### Task goal
Only lines containing the string "instances" belong in the answer; copy all of them from the entries.

### Task data
....

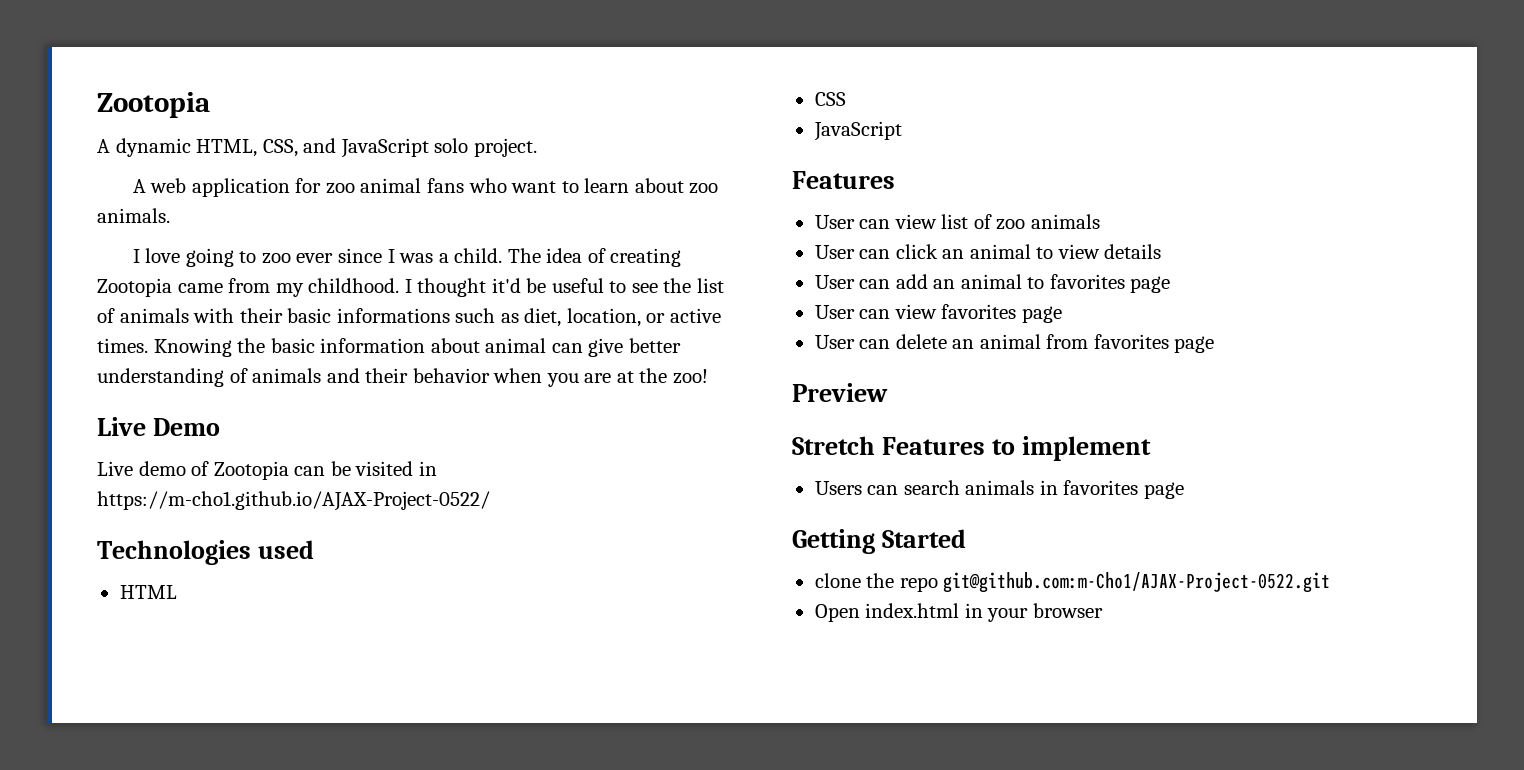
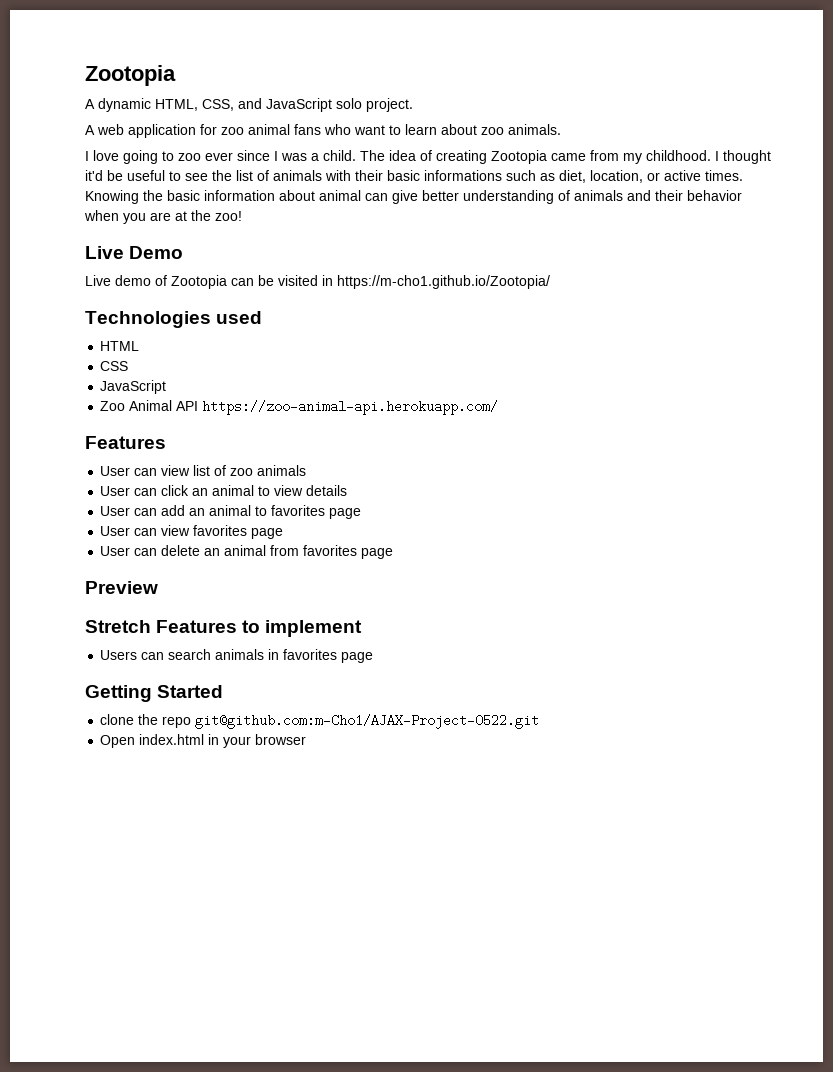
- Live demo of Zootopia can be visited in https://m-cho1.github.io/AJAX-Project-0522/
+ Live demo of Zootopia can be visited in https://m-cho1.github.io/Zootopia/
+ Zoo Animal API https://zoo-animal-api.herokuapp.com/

....

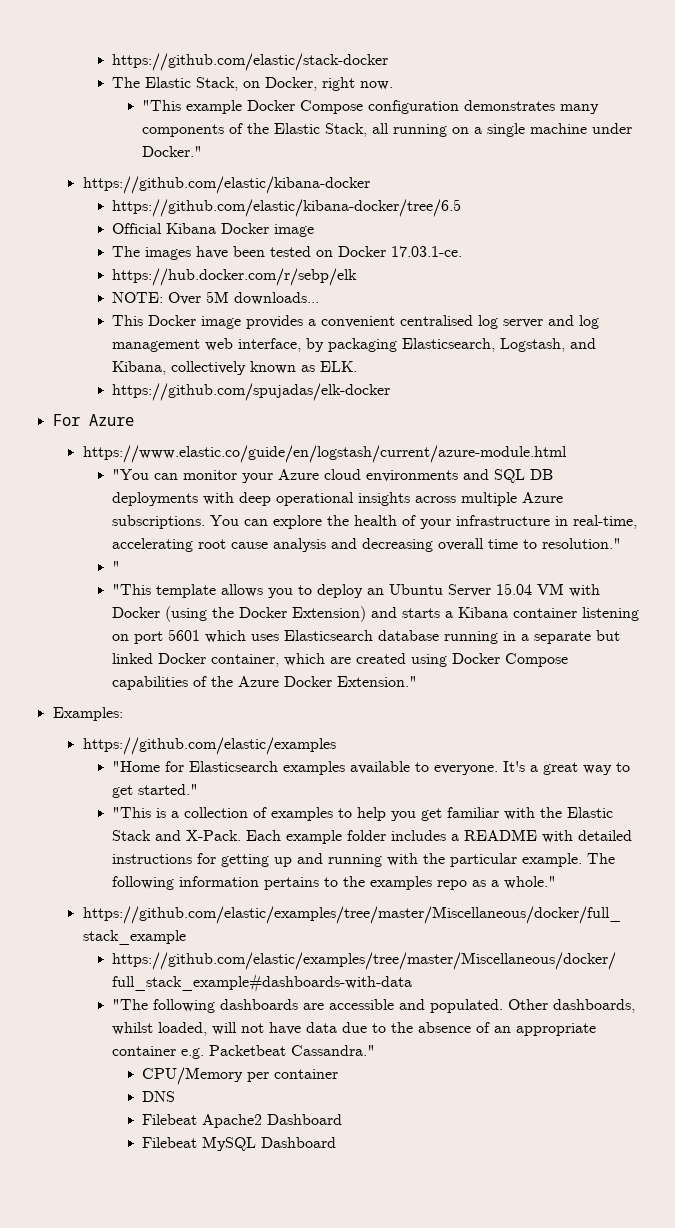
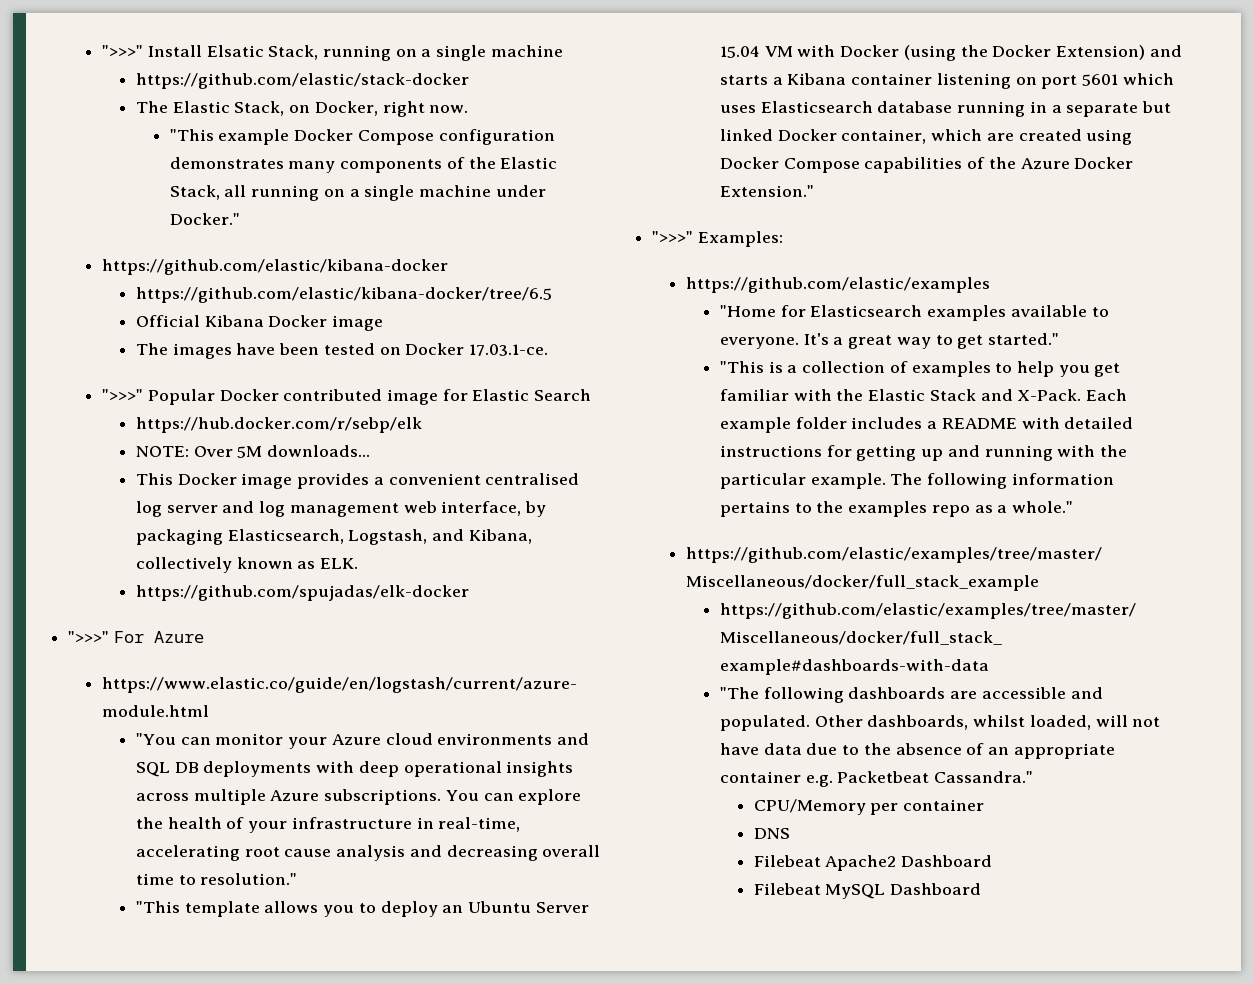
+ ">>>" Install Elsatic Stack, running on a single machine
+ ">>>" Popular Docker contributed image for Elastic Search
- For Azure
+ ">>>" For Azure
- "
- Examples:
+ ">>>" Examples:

....

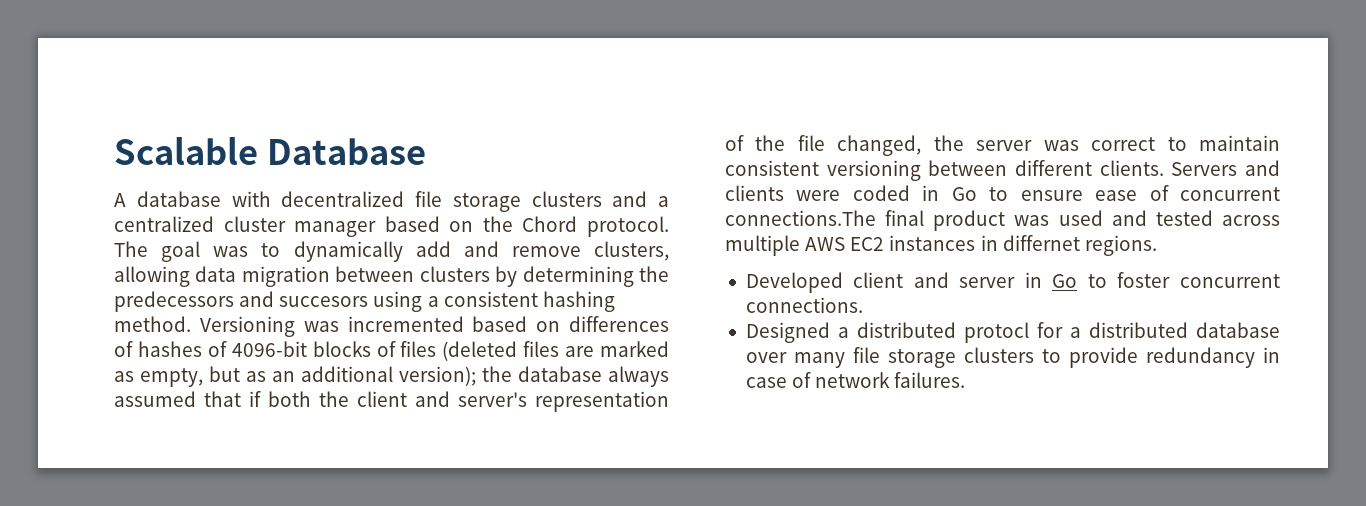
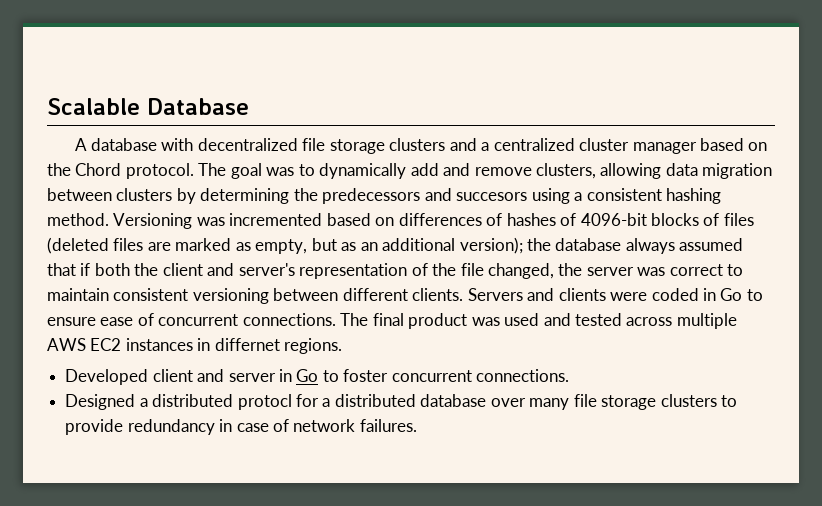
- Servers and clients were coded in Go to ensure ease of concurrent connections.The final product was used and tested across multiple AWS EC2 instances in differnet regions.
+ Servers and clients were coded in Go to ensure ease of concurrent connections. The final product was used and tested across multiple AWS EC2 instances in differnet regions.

....

### Exercise result
- Servers and clients were coded in Go to ensure ease of concurrent connections.The final product was used and tested across multiple AWS EC2 instances in differnet regions.
+ Servers and clients were coded in Go to ensure ease of concurrent connections. The final product was used and tested across multiple AWS EC2 instances in differnet regions.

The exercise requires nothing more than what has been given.